User interface change data:
┌──

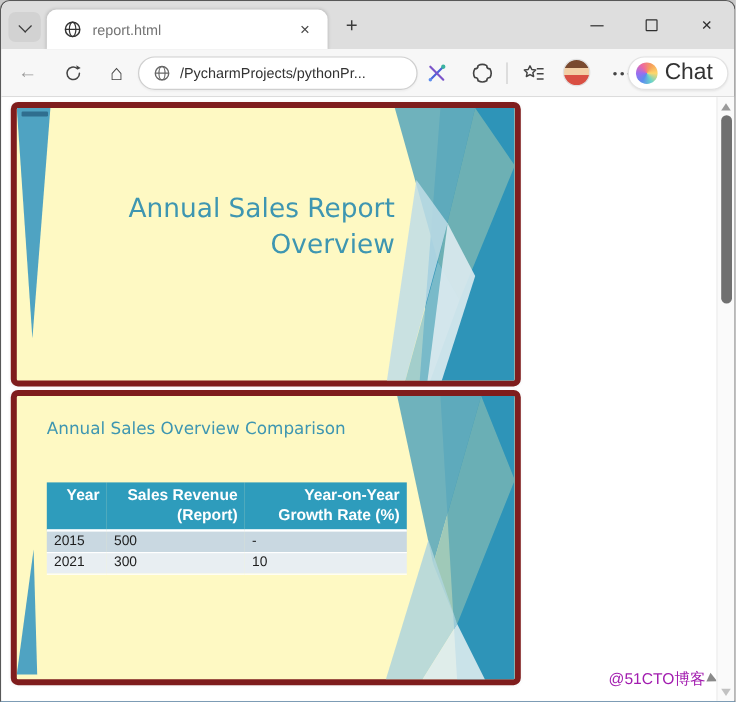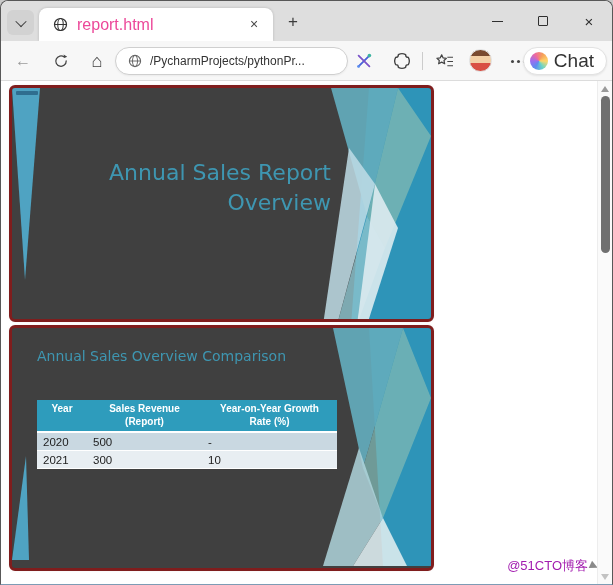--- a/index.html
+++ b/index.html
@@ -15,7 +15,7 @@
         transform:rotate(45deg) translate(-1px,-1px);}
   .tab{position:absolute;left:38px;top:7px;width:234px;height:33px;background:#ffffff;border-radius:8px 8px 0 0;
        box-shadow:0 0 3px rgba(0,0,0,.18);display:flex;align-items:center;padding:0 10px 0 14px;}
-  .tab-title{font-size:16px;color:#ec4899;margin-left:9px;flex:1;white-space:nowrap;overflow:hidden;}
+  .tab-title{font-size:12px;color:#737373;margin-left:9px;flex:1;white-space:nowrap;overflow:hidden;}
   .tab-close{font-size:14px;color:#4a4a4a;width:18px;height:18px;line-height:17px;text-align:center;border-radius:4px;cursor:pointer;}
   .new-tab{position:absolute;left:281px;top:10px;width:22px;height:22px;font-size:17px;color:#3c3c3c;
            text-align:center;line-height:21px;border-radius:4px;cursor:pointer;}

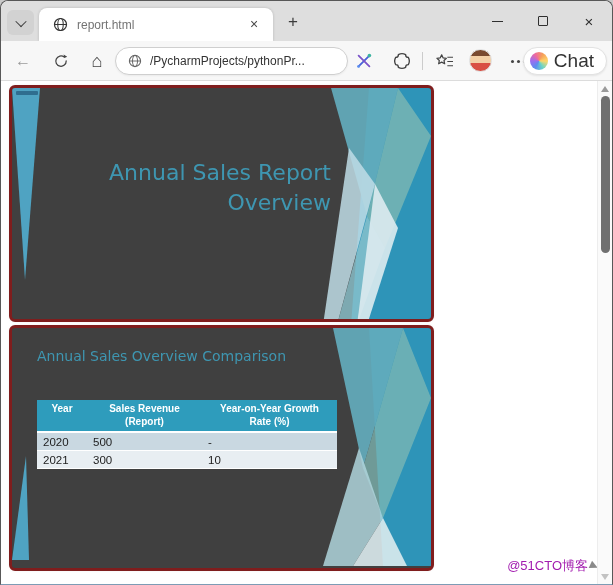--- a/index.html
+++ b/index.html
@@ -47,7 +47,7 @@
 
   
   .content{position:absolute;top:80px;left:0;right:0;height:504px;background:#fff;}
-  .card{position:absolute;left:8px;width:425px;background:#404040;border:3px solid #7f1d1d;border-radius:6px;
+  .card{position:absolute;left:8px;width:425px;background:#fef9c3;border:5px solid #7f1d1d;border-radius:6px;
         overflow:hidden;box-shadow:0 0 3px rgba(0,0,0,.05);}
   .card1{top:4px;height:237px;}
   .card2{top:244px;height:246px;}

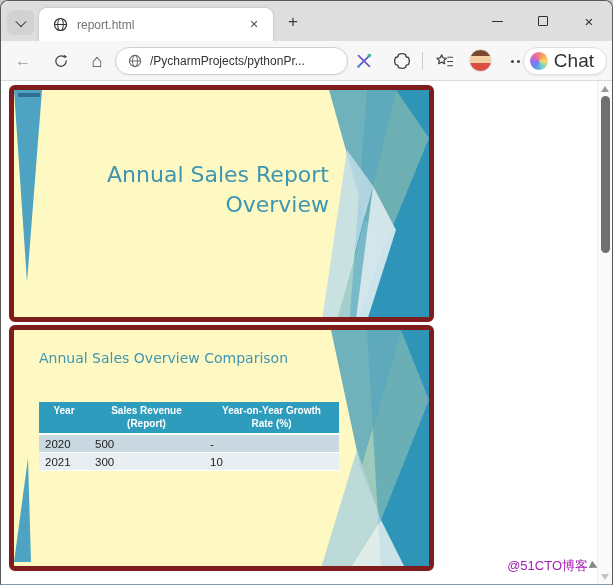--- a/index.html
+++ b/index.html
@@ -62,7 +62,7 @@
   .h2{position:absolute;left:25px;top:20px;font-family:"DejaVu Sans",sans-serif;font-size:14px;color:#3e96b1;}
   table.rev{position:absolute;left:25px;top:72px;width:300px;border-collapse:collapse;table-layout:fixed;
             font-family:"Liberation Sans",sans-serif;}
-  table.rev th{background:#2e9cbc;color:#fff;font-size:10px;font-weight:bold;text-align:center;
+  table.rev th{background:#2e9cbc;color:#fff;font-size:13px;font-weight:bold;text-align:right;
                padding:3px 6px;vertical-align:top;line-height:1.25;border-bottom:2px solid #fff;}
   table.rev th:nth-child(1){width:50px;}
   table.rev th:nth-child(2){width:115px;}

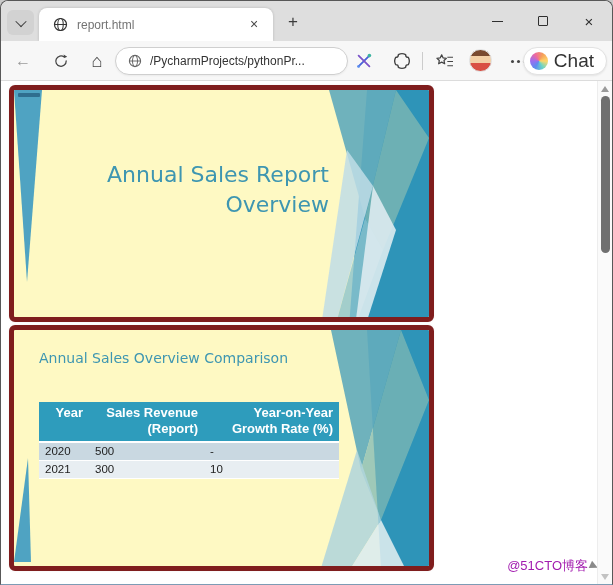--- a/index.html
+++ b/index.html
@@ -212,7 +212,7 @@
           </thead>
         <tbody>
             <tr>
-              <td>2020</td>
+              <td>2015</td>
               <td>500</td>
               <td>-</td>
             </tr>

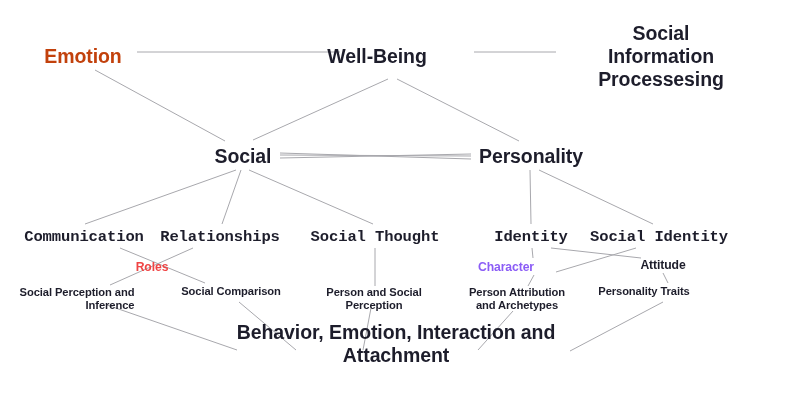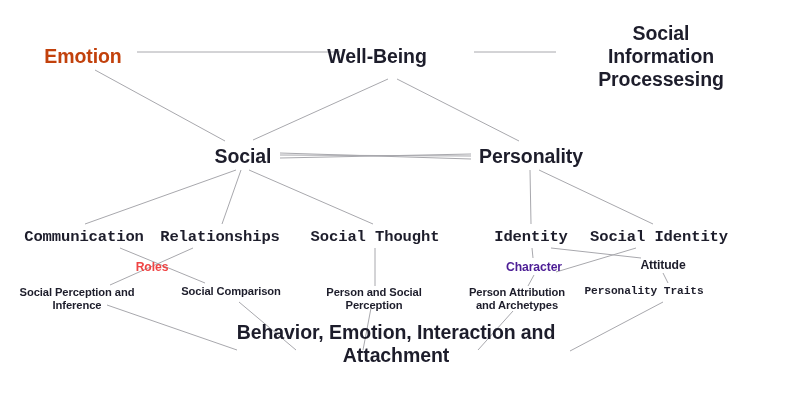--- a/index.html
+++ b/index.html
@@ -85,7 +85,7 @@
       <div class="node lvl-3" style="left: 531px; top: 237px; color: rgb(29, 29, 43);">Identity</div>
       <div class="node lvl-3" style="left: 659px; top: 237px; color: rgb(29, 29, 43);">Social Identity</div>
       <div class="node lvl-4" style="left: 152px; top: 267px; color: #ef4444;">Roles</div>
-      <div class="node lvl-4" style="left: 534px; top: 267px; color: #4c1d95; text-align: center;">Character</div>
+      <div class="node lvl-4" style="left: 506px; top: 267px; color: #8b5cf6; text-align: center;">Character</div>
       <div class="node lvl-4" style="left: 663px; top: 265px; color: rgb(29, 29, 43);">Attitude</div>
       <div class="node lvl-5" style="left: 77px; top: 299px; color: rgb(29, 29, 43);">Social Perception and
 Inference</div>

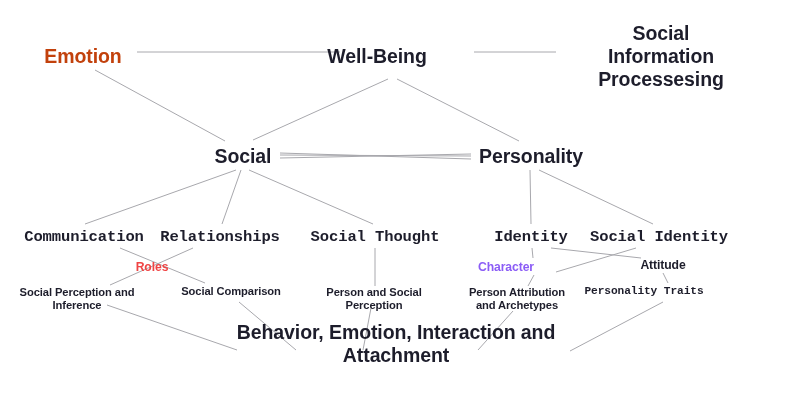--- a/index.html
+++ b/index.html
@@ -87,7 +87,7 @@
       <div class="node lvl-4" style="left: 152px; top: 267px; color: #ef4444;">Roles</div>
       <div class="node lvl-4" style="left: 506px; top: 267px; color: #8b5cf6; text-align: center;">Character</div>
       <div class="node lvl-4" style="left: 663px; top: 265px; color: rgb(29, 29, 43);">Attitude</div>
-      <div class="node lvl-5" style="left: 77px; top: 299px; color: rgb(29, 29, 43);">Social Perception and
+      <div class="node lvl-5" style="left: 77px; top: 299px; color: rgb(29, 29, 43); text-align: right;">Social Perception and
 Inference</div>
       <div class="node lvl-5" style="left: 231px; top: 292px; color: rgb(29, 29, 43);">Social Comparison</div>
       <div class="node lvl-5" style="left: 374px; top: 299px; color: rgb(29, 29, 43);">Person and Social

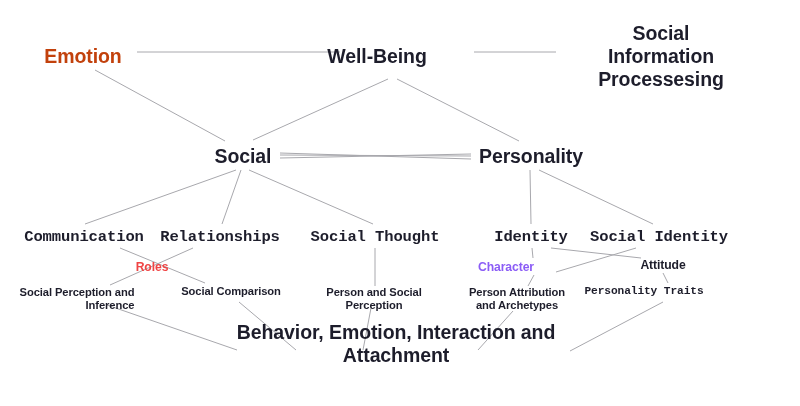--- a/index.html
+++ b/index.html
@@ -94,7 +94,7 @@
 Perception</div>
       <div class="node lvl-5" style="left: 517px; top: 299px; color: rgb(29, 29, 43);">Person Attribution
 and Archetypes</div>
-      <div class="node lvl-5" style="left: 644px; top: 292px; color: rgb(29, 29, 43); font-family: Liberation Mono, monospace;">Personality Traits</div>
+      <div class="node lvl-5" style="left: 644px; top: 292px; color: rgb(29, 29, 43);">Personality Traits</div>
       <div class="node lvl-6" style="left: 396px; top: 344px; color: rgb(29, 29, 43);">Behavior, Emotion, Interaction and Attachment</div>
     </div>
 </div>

└──

WHAT YOU ARE ASKED TO DO: Check each line above for the string "absolute" and copy the ones that have it.

WRITTEN RESPONSE:
   .tab{position:absolute;left:38px;top:7px;width:234px;height:33px;background:#ffffff;border-radius:8px 8px 0 0;
   .new-tab{position:absolute;left:281px;top:10px;width:22px;height:22px;font-size:17px;color:#3c3c3c;
   .content{position:absolute;top:80px;left:0;right:0;height:504px;background:#fff;}
-  .card{position:absolute;left:8px;width:425px;background:#404040;border:3px solid #7f1d1d;border-radius:6px;
+  .card{position:absolute;left:8px;width:425px;background:#fef9c3;border:5px solid #7f1d1d;border-radius:6px;
   .h2{position:absolute;left:25px;top:20px;font-family:"DejaVu Sans",sans-serif;font-size:14px;color:#3e96b1;}
   table.rev{position:absolute;left:25px;top:72px;width:300px;border-collapse:collapse;table-layout:fixed;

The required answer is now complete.